What the task asks.
Report back every line from the entries below in which the word "display" occurs.

Data extracts.
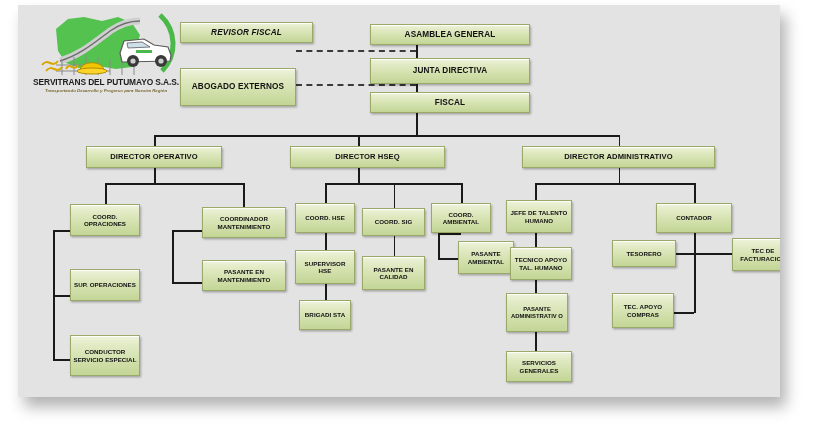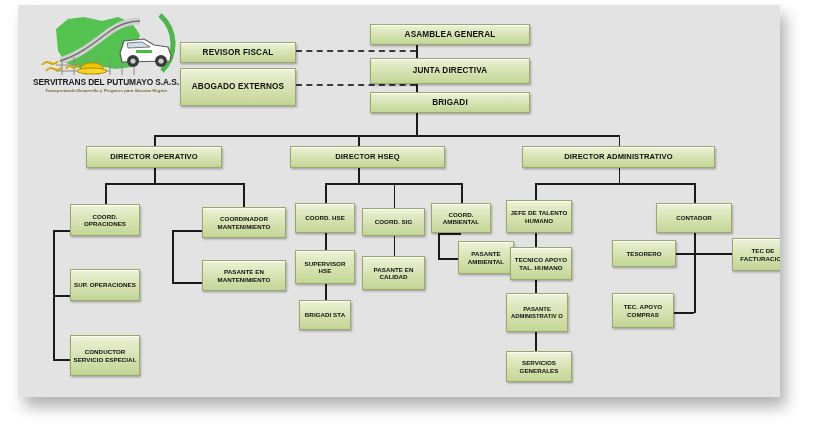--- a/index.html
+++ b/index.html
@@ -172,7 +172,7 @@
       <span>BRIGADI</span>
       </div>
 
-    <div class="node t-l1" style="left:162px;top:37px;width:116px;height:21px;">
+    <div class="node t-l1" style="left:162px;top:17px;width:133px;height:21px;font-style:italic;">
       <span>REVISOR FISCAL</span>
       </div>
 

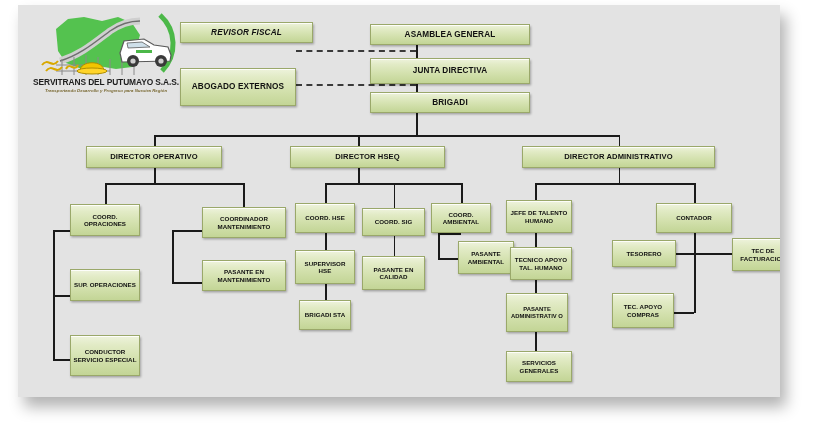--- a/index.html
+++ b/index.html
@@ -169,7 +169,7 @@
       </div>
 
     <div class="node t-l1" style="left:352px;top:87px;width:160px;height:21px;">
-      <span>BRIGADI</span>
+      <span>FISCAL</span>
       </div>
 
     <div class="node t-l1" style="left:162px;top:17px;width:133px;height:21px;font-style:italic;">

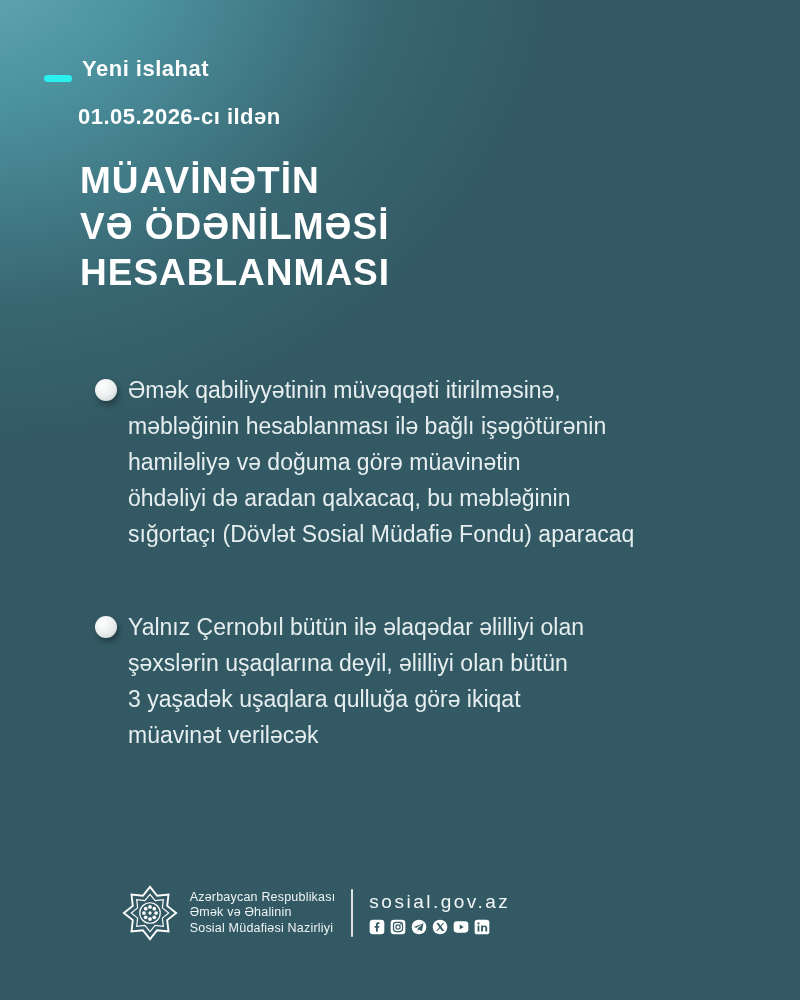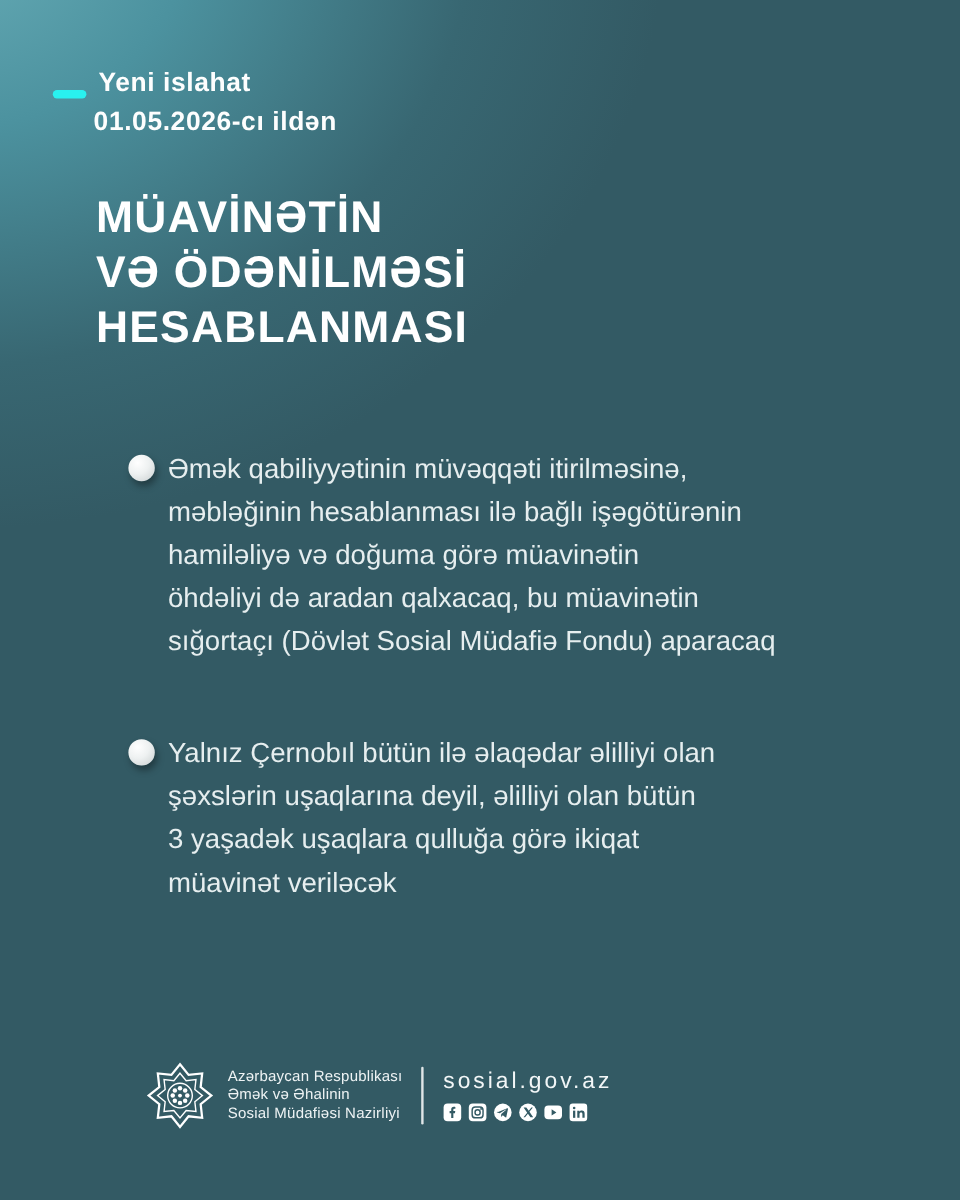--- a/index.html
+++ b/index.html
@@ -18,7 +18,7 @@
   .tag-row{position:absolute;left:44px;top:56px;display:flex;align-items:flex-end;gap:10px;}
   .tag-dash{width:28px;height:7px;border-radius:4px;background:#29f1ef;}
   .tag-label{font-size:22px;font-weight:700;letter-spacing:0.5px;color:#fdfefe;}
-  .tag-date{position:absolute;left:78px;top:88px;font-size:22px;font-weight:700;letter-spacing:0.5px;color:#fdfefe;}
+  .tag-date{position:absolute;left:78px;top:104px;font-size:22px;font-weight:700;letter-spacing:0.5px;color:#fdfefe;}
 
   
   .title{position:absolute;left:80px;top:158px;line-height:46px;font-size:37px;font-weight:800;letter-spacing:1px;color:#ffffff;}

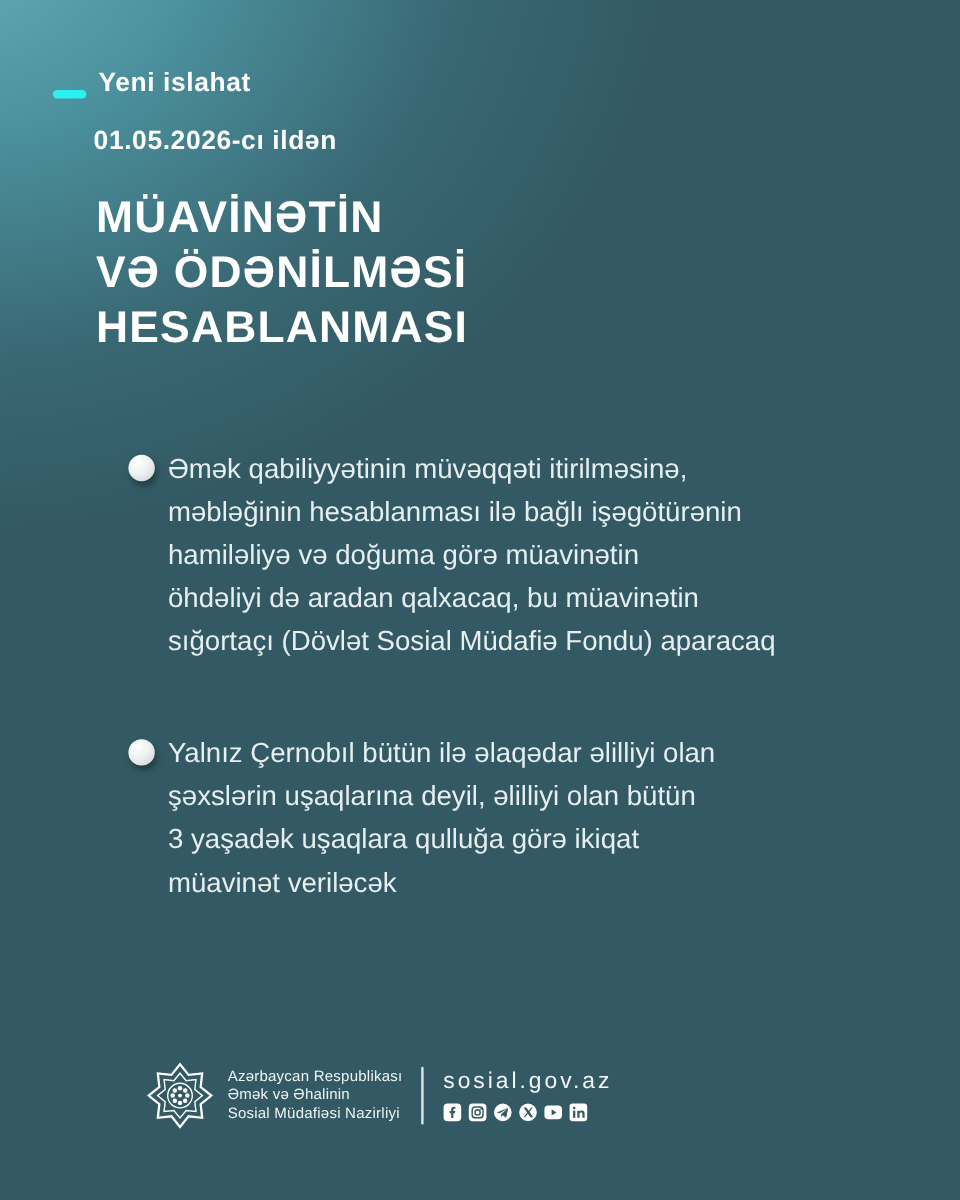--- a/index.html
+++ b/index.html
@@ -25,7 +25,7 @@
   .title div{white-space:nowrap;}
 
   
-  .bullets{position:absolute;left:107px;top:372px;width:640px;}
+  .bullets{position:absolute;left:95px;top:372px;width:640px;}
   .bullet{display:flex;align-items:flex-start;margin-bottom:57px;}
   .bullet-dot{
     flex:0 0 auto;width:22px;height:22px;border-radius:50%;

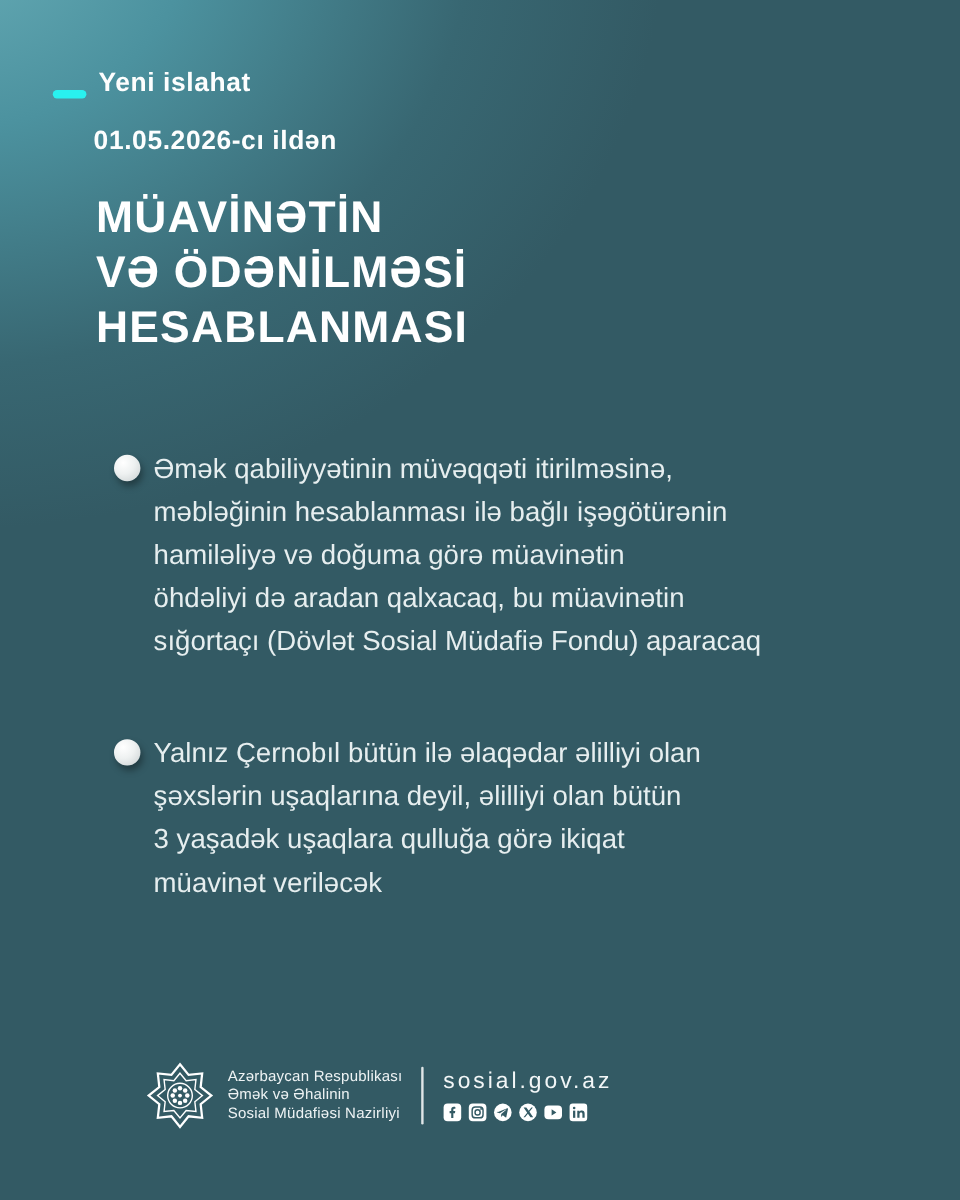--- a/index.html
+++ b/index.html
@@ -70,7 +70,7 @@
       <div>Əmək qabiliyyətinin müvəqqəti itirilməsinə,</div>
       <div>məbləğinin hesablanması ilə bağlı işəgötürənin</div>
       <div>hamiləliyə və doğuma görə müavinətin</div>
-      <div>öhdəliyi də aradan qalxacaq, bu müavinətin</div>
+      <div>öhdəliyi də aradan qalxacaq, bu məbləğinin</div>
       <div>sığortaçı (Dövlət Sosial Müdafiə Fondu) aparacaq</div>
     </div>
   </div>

Answer for the task.
   .tag-row{position:absolute;left:44px;top:56px;display:flex;align-items:flex-end;gap:10px;}
   .bullet{display:flex;align-items:flex-start;margin-bottom:57px;}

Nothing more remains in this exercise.